I never had any really amazing or rare cards. I wasn’t enough of a collector. I didn’t spend the money. My friends did – Mark, Tim, David, Dean – and I managed to get some of their castoffs and to trade for those cards that I really wanted.
In college, I joined the Gaming Club where we, as you might expect, played games. Mostly, we played larger games – games with six or more people – that took forever and managed to give those who hadn’t spent hundreds on the game some chance of actually winning. Of course, there were some people who had spent thousands of dollars on the game.

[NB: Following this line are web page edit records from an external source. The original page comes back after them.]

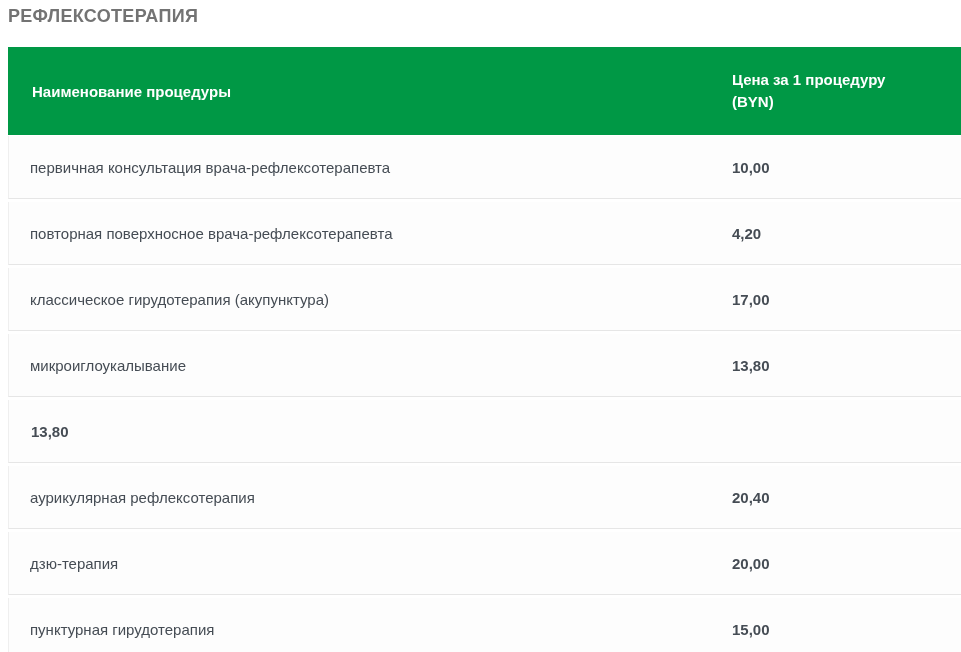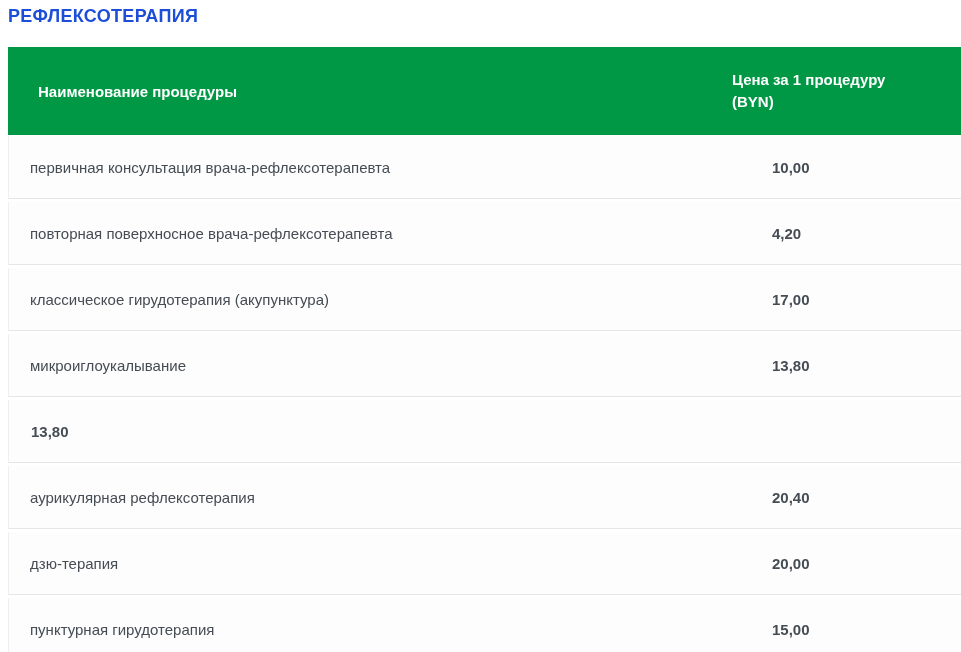"РЕФЛЕКСОТЕРАПИЯ" .page-title { color: #1d4ed8 -> #737373 }
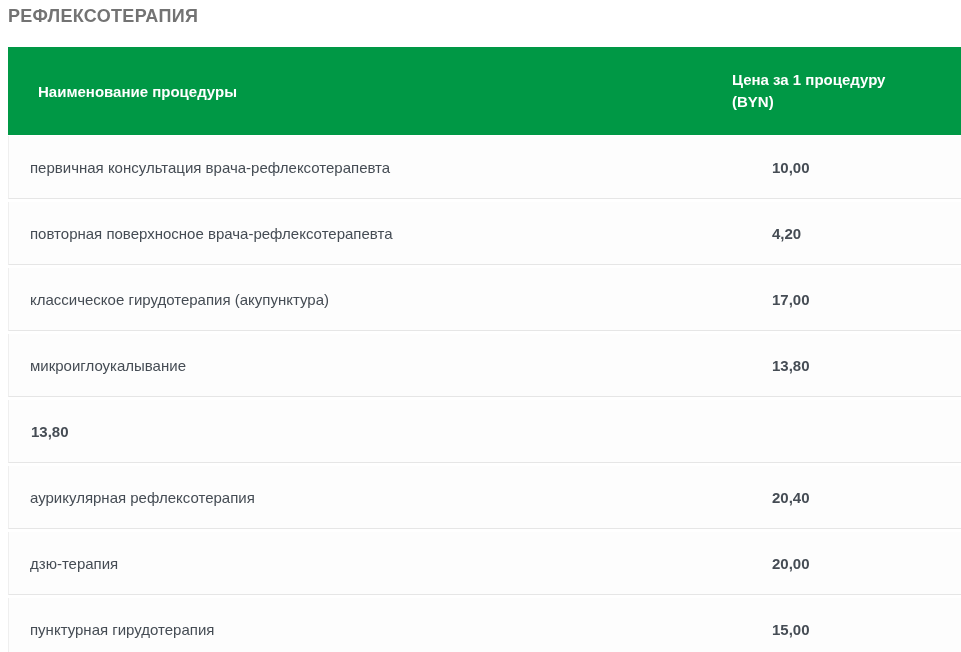"Наименование процедуры" .th-name { padding-left: 30px -> 24px }
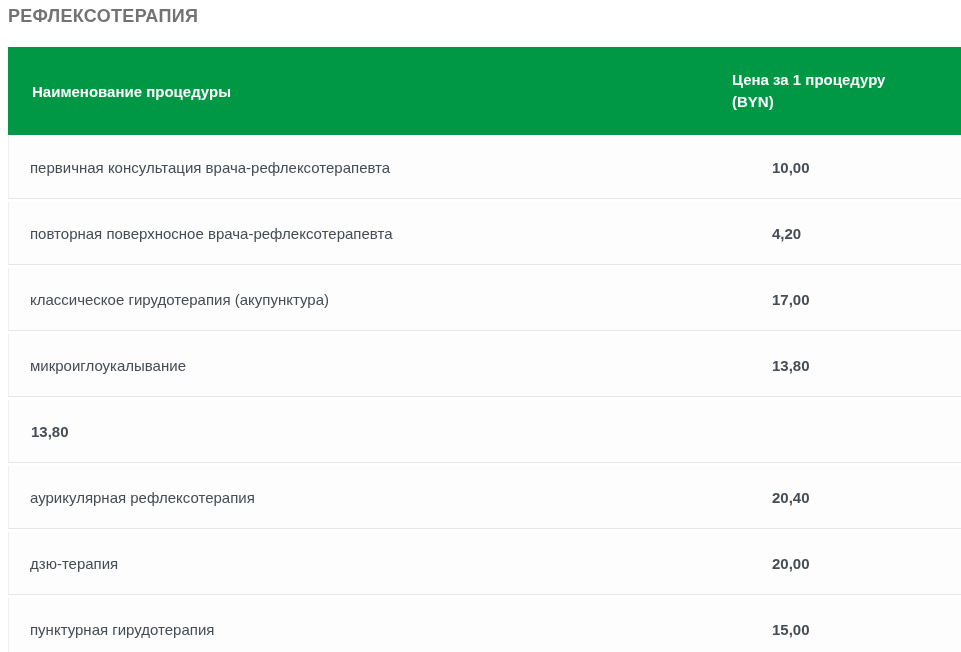"первичная консультация" .row { gap: 40px -> none }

There have been a number of games based on the Wizards of the Coast game, the earliest released in 1997. The only real success story came with Magic the Gathering: Duels of the Planeswalkers, an on-line card game designed with a level-playing field in mind. You earn extra cards through playing through the game’s campaign, but every player who has completed the game receives the same cards. Essentially, this version of the game reduces Magic the Gathering to its base elements of strategy. The focus is on the player and their skills rather than on the decks people have built (and whose building relies on the money that player has spent).
A few years later, enter Magic the Gathering: Tactics.
Magic the Gathering: Tactics takes the game into strategy-land. Much like other games that Sony offers through their Station game service, the game is focused on player vs. player combat within a small, restricted battlefield. As Drew suggested, it’s like playing chess, but with variables. Whee!
Actually, the game is a lot of fun. It’s addictive, just like the original card game, and the fact that the game is strategy-based – rather than completely card-based – gives the illusion that any player can beat any other player at any time.
Sadly, this is not the case.
What Magic the Gathering: Tactics does that Duels of the Planeswalkers did not, is that it returns the crux of the game back to money. Those who have the most money to spend on the game will do the best.
Partly, this has to do with the cards, of course. The rare cards are rare for a reason, and the abilities that they have often far outstrip the cost of casting them within the game. But that’s a problem (or “feature”) that is endemic of the non-virtual game as well.
Mostly, though, this imbalance has to do with two factors particular to the Tactics game.
1. The game gives you, automatically, one mana for every turn that passes. (For those who haven’t played, mana is what allows you to cast spells, and, as you might expect, Magic the Gathering is all about casting spells.) This means that, unlike in the real game, where every turn counts, and if you don’t play a spell from turn two then you’re at a severe disadvantage, you can load your spellbook with high-cost spells. Because the game is played on a chessboard (essentially), you can run from the other player’s creatures and spells until you have enough mana to cast your heavy hitters and then blow the other player out of the water.
2. Tactics introduces the leveling of your character. The wizard that is your avatar gains experience through playing in tournaments and through completing solo quests. The main draw here is that from level six up your character gets talent points that give your wizard individual bonuses, making each fight with another player unpredictable and unique.
Those two facets skew the game towards those who spend money.
In order to take advantage of the automatic production of mana, you need to have specialty cards, which means either buying random packs of cards yourself or buying individual cards from the auction house. Both of these avenues require money.
In order to level quickly and effectively, you should play all of the solo campaigns. The first one is free, but that only brings you to level six. To play the rest, you have to drop twenty bucks, and that’ll bring you up to level twenty-five.
Of course, I’ve spend twenty bucks to buy the solo campaigns. I’ve spent four dollars to buy a pack of cards (mostly with the idea of selling what I get at the auction house). And all of this is in order to make myself competitive in the basic game.
And that game is fun, no lie.
As to whether it holds up over time (and without spending more money), that is the question.